Arkadaşım Sara Blakely, kendi şirketi Spanx’i kurmadan önce başka şirketlerde çalışmaktan kazançlı çıkan girişimcilerin mükemmel bir örneğidir. Florida Devlet Üniversitesi İletişim Fakültesi’nden mezun olduktan sonra Sara önce üç aylığına Walt Disney World’de çalışmıştı. Bir sonraki işi ise kapı kapı dolaşıp faks makinesi satmaktan ibaretti. Bu hiç kolay bir iş değildi ve hemen her gün defalarca geri çevriliyordu. İnsanlar telefonu yüzüne kapatıyorlar ya da onlara verdiği kartvizitini gözü önünde yırtıp atıyorlardı.
Bu gibi bir durumda çok sayıda insan umudunu kaybeder ve böylesi bir işi yapmaktan vazgeçerdi. Ancak Sara üzerine giyecek uygun bir iç çamaşırı bulamadığında külotlu çorabının dizaltı kısmını kesmesiyle aklına gelen bir fikirle önünde sonunda kuracağı giyecek firması olan kendi işine girişmiş biriydi ve bu gibi dönemlerin kendisi için eşsiz bir eğitim fırsatı olduğuna inanıyordu. Sara, benim “The Rebel Billionaire” adındaki girişimcilikle ilgili TV programımda 2005’te ikinci olmuştu ve 2012’de ise ABD’de kendi başına milyarder olan en genç kadın unvanına layık görülmüştü.
Bir başkası için çalışmaya zaman harcamasaydı Sara’nın işi asla bugün olduğu gibi olmazdı: tam 1 milyar dolarlık bir şirket ve herkesçe bilinen bir marka. Onun örneği kendi işini kurmadan önce birinin yanında çalışmakla ne kadar çok şey öğrenilebileceğini ispatlıyor.
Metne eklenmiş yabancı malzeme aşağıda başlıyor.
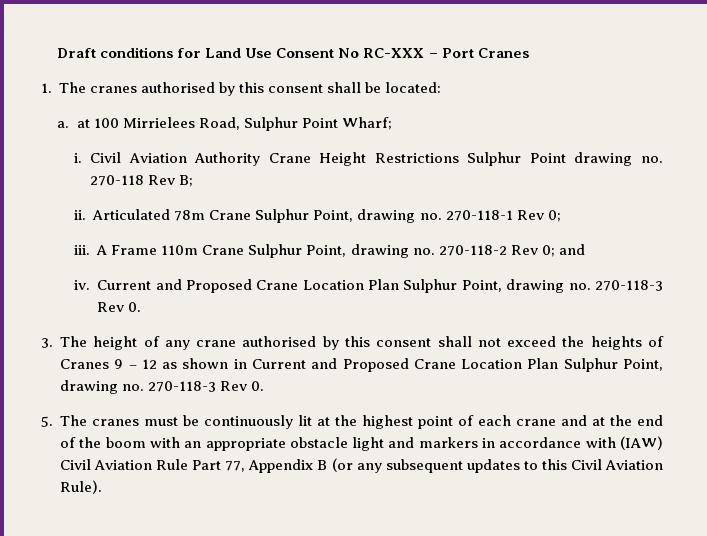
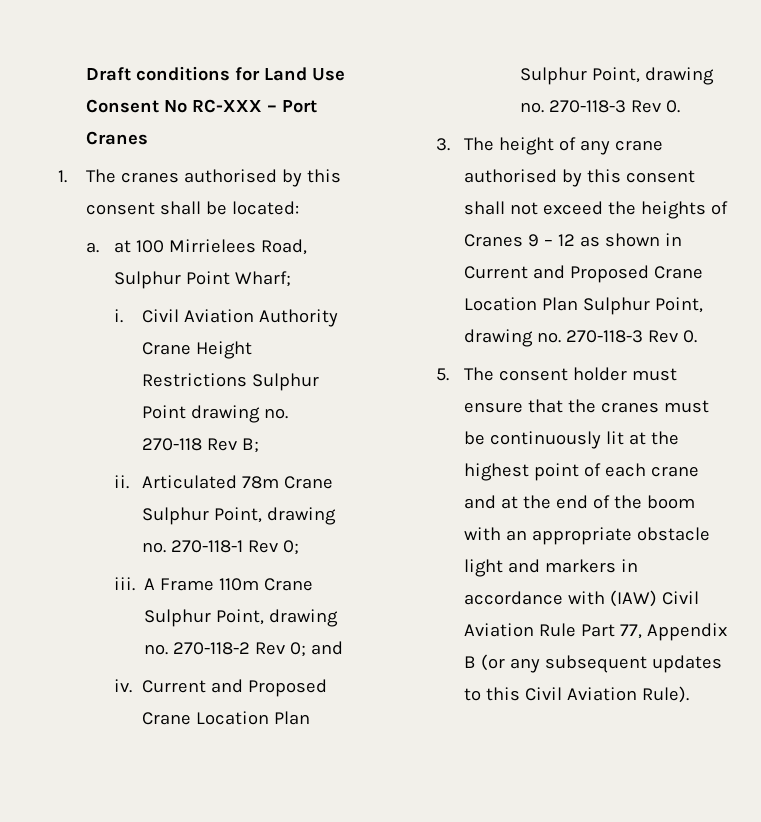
- 5. The cranes must be continuously lit at the highest point of each crane and at the end of the boom with an appropriate obstacle light and markers in accordance with (IAW) Civil Aviation Rule Part 77, Appendix B (or any subsequent updates to this Civil Aviation Rule).
+ 5. The consent holder must ensure that the cranes must be continuously lit at the highest point of each crane and at the end of the boom with an appropriate obstacle light and markers in accordance with (IAW) Civil Aviation Rule Part 77, Appendix B (or any subsequent updates to this Civil Aviation Rule).

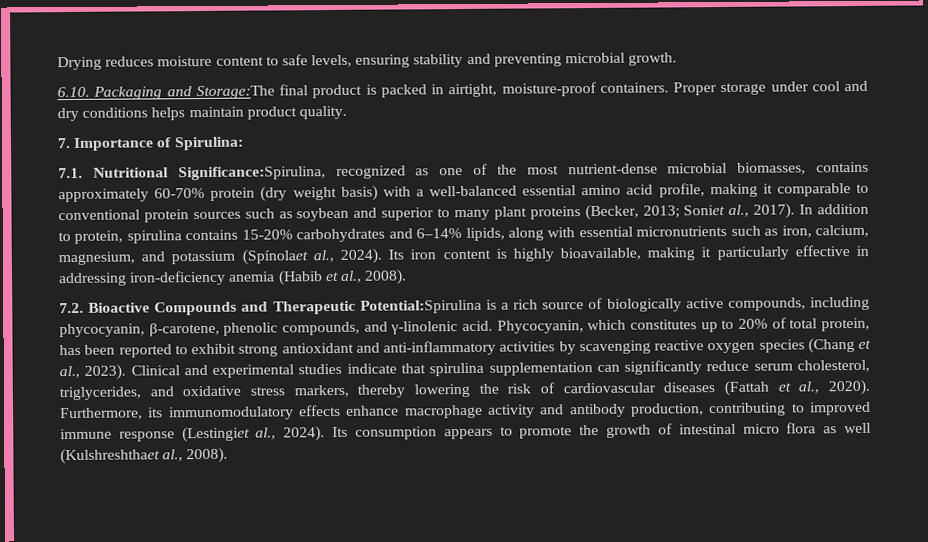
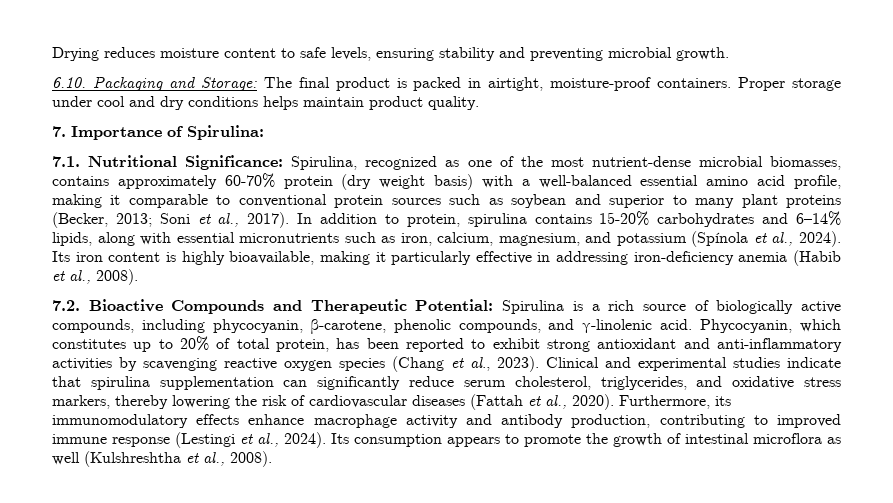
- 6.10. Packaging and Storage:The final product is packed in airtight, moisture-proof containers.
+ 6.10. Packaging and Storage: The final product is packed in airtight, moisture-proof containers.
- 7.1. Nutritional Significance:Spirulina, recognized as one of the most nutrient-dense microbial biomasses, contains approximately 60-70% protein (dry weight basis) with a well-balanced essential amino acid profile, making it comparable to conventional protein sources such as soybean and superior to many plant proteins (Becker, 2013; Soniet al., 2017).
+ 7.1. Nutritional Significance: Spirulina, recognized as one of the most nutrient-dense microbial biomasses, contains approximately 60-70% protein (dry weight basis) with a well-balanced essential amino acid profile, making it comparable to conventional protein sources such as soybean and superior to many plant proteins (Becker, 2013; Soni et al., 2017).
- In addition to protein, spirulina contains 15-20% carbohydrates and 6–14% lipids, along with essential micronutrients such as iron, calcium, magnesium, and potassium (Spínolaet al., 2024).
+ In addition to protein, spirulina contains 15-20% carbohydrates and 6–14% lipids, along with essential micronutrients such as iron, calcium, magnesium, and potassium (Spínola et al., 2024).
- 7.2. Bioactive Compounds and Therapeutic Potential:Spirulina is a rich source of biologically active compounds, including phycocyanin, β-carotene, phenolic compounds, and γ-linolenic acid.
+ 7.2. Bioactive Compounds and Therapeutic Potential: Spirulina is a rich source of biologically active compounds, including phycocyanin, β-carotene, phenolic compounds, and γ-linolenic acid.
- Furthermore, its immunomodulatory effects enhance macrophage activity and antibody production, contributing to improved immune response (Lestingiet al., 2024).
+ Furthermore, its immunomodulatory effects enhance macrophage activity and antibody production, contributing to improved immune response (Lestingi et al., 2024).
- Its consumption appears to promote the growth of intestinal micro flora as well (Kulshreshthaet al., 2008).
+ Its consumption appears to promote the growth of intestinal microflora as well (Kulshreshtha et al., 2008).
Buyrun size başkaları için çalışarak öğrenebileceğiniz 4 önemli konu:
1. İnsanlara nasıl davranılacağının öğrenilmesi.
Başkalarının şirketinde çalışarak yöneticilerin ve çalışanların kendi elemanlarına nasıl davrandıklarını gözleme fırsatını yakalarsınız. Bu sizin için ister olumlu veya olumsuz bir deneyim olsun, yine de öğrenmek için bir şanstır.
Örneğin elemanlar için esnek çalışma saatleri veya hedefini tutturan elemanların ödüllendirilmesi gibi hoşunuza giden davranışların aynısını kendi işinizi kurduğunuzda siz de yapabilirsiniz. Elbette aşırı uzun süreler çalışma ya da elemanlara karşı adaletsiz yaklaşma gibi uzak durmanız gereken davranışları tespit etmek için de bu süreçten faydalanabilirsiniz.
2. Nasıl yetki verileceğinin öğrenilmesi.
Benim iş becerilerim arasında muhasebecilik olmadığından Virgin’i ilk kurduğumuzda bizim muhasebe işlerimizle ilgilenmesi için hemen bir muhasebeci olan Jack Clayden’i işe almıştık. O olmadan biz bu şirketi asla ayağa kaldıramazdık zira Jack hayallerimizi nasıl gerçeğe dönüştüreceğimizi genellikle bizden çok daha iyi bilirdi. Ben Jack ile birlikte çalışırken şirketim başarılı olacaksa birtakım işleri başkalarına havale etmek zorunda olduğumu öğrendim. Başkaları için çalışarak nasıl bir ekip kurulacağını ve onları işleri yapmaları için nasıl yetkilendireceğinizi gayet güzel öğrenirsiniz.
3. Başarısızlıkla nasıl başa çıkılacağının öğrenilmesi.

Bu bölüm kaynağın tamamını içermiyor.